Eric Vuillard nous raconte avec précision et fascination le premier et l'un des grands spectacles de divertissement du monde, le Wild West Show. Un spectacle hors normes qui accueille deux fois par jour sous un immense chapiteau 18'000 spectateurs ! Un spectacle qui se produit en Amérique mais aussi en Europe, plus de 70 millions de personnes se presseront à cette grandiose et mensongère reconstitution de la conquête de l'Ouest.
C'est ainsi que, de gare en gare, bien après l'Italie, après d'innombrables autres représentations, la troupe, qui avait traversé l'Atlantique et parcouru l'Europe, était un beau jour arrivée à Nancy. Il avait fallu plusieurs bateaux pour traverser l'océan. Les cales contenaient 1 200 pieux, 4 000 mâts, 30 000 mètres de cordage, 23 000 mètres de toile, 8 000 sièges, 10 000 pièces de bois et de fer, et tout ça devait former une centaine de chapiteaux éclairés par trois dynamos et surplombés par tous les drapeaux du monde. La troupe comptait huit cents personnes, cinq cents chevaux de selle et des dizaines de bisons.
Le premier spectacle total dans une immense arène, avec une fausse armée mais de vrais Indiens, et le plus souvent possible les vrais acteurs des grandes batailles où leur peuple a trouvé la mort. Perversité, humiliation et sens des affaires, après la représentation les Indiens vendaient de la bibeloterie indienne.
Le spectacle est fini ; les gens se promènent entre les boutiques d'artisanat indien et les stands de hot-dogs. On jette un coup d'œil, on enfile un collier. (...) C'est ce qu'on appelle aujourd'hui le merchandizing. Les Indiens vendent les produits dérivés de leur génocide. (...)
Le premier show et les premiers produits dérivés de ce qui deviendra l'industrie que nous connaissons.
Le massacre de Wounded Knee devient une bataille très fair play dans le grand show bien rôdé, un génocide dont la foule en délire redemande encore une représentation, et les morts se relèvent et recommencent à mourir.
L'Indien est mort. Les cavaliers remontent en selle et quittent la piste. La foule applaudit et bisse ; car à cet instant, on désire plus que tout revoir la scène, oui, juste la fin tragique, seulement ça, la mort du chef indien. (...) Alors l'acteur se relève, les morts ressuscitent, les cavaliers reviennent en scène ; et on rejoue le final.
Tristesse de la terre, quel beau titre, poignant et amer comme ce roman où les photographies d'époque des personnages ajoutent un peu plus de vérité, à moins que nous soyons égarés comme les spectateurs de cette fin du XIX e siècle en face de la mise en scène des Indiens.
Vertige de la représentation, du divertissement de masse présenté comme une option véridique de l'histoire, vertige des acteurs qui ne savent plus, à force de répétitions et d'applaudissements où se situe la réalité.
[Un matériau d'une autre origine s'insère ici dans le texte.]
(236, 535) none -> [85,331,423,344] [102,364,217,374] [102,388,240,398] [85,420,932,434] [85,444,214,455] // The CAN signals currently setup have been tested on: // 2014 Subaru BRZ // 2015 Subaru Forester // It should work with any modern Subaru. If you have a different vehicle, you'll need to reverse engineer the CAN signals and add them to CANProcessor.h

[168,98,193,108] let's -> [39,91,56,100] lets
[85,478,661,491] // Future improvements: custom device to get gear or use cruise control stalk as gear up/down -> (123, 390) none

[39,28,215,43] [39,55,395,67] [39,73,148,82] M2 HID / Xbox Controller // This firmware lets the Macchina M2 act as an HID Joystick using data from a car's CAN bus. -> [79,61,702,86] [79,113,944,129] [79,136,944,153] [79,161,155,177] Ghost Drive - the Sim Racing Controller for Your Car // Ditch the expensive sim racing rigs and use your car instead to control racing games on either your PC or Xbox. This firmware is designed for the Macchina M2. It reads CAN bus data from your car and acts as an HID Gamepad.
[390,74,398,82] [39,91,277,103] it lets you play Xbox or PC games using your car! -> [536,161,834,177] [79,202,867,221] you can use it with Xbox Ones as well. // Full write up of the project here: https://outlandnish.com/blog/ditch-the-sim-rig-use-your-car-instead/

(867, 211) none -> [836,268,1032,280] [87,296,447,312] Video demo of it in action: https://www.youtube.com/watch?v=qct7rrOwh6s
La belle écriture de l'auteur renforce l'empathie envers le destin tragique des Indiens, pourtant j'émets des réserves sur la fin du livre.
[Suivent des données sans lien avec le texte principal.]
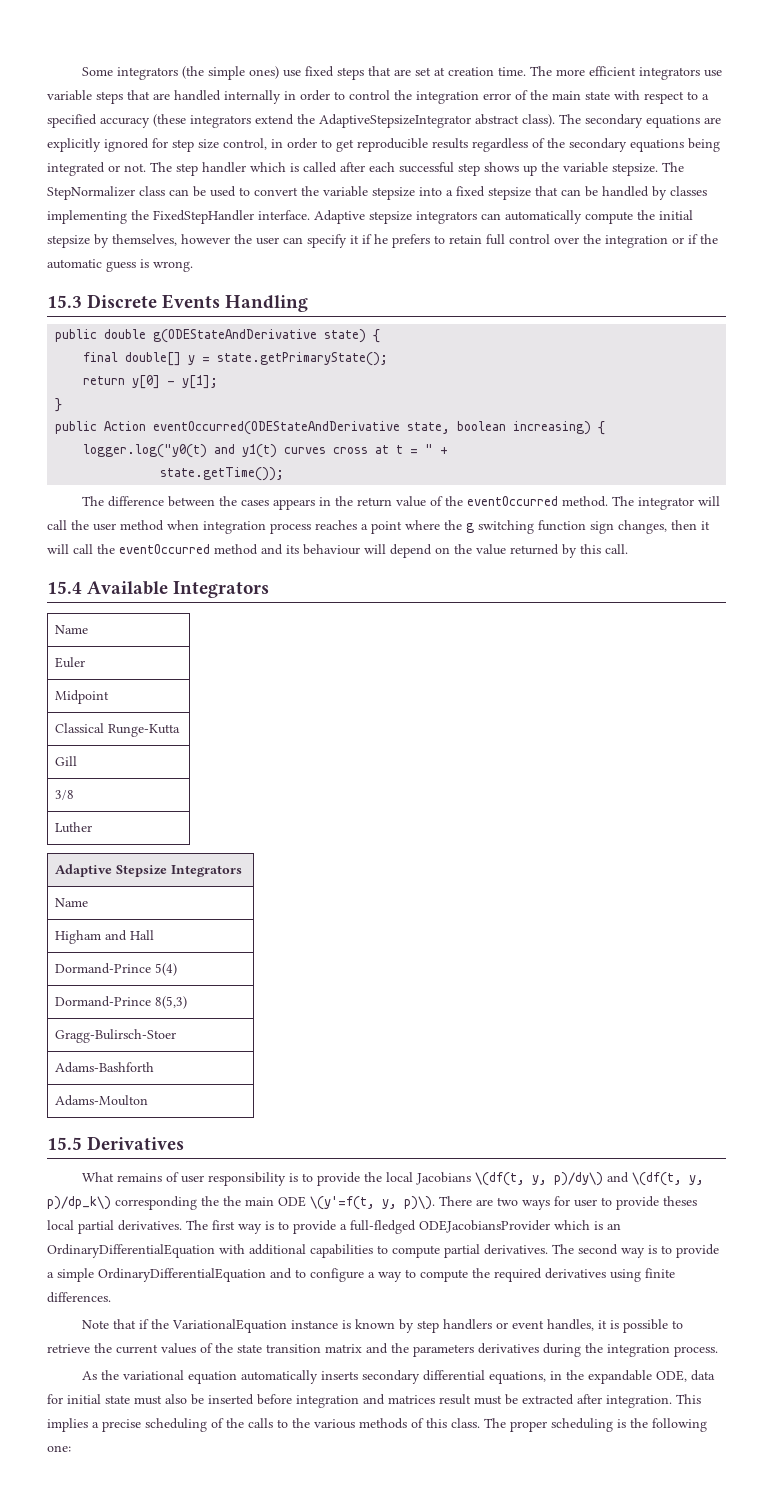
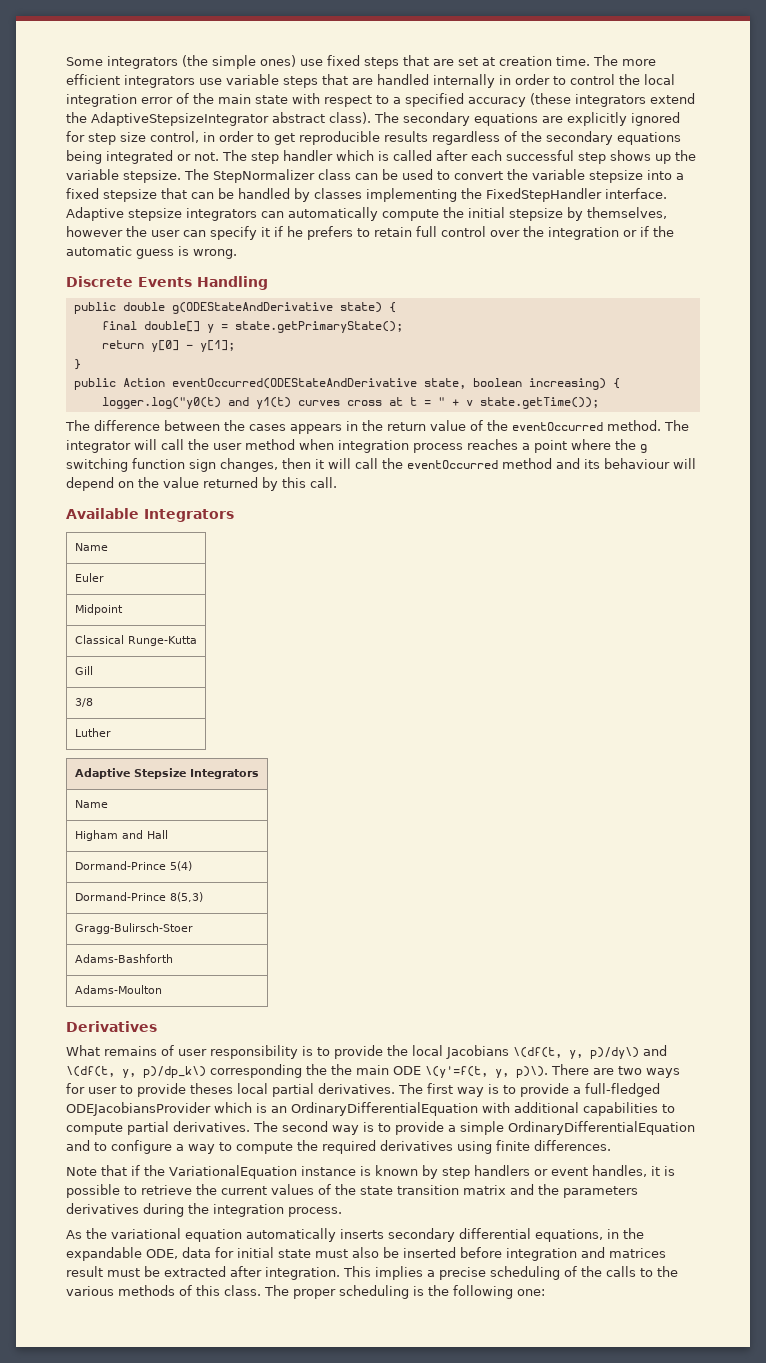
(412, 95) none -> [644,74,675,85] local
[47,295,82,308] 15.3 -> (237, 254) none
(449, 450) // -> [465,400,473,406] v
[47,581,82,594] 15.4 -> (337, 482) none
[47,1137,82,1150] 15.5 -> (162, 989) none

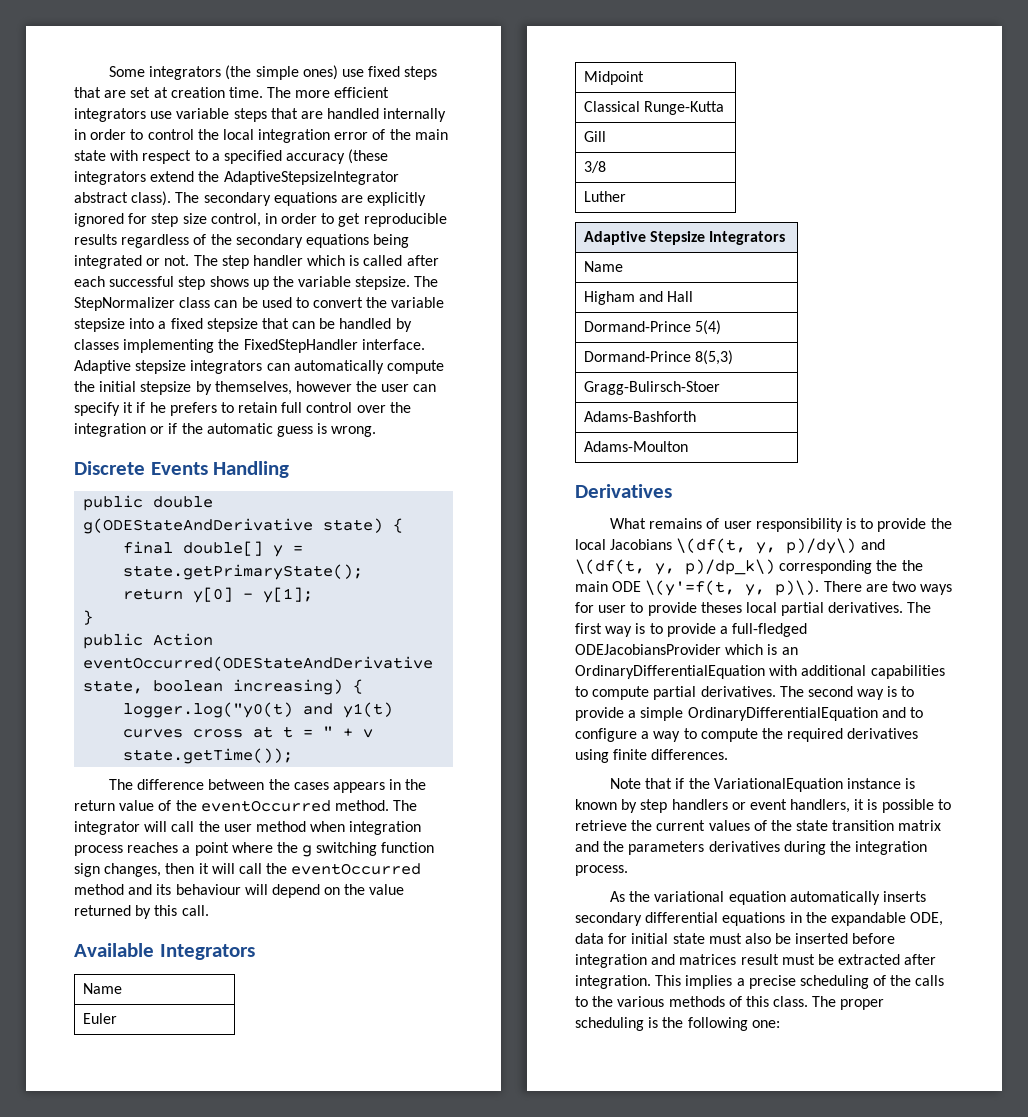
[592,1165,647,1177] handles, -> [790,799,851,813] handlers,
[535,1229,603,1242] equations, -> [722,912,786,926] equations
Après quelques pages d'une puissante tristesse sur la vieillesse de Cody, l'auteur reprend cette idée du divertissement de masse avec Elmer Dundy fondant le premier Luna Park avant de basculer sur des " histoires " sur la fin des Indiens dans leurs réserves, et sur les photos de flocons de neige de Wilson Alwyn Bentley. Cela donne un peu l'impression d'un texte qui ne sait pas finir, à moins qu'après tant de tristesse dans le grossièrement grand il ait voulu finir par les infinies beautés du minuscule et de l'éphémère.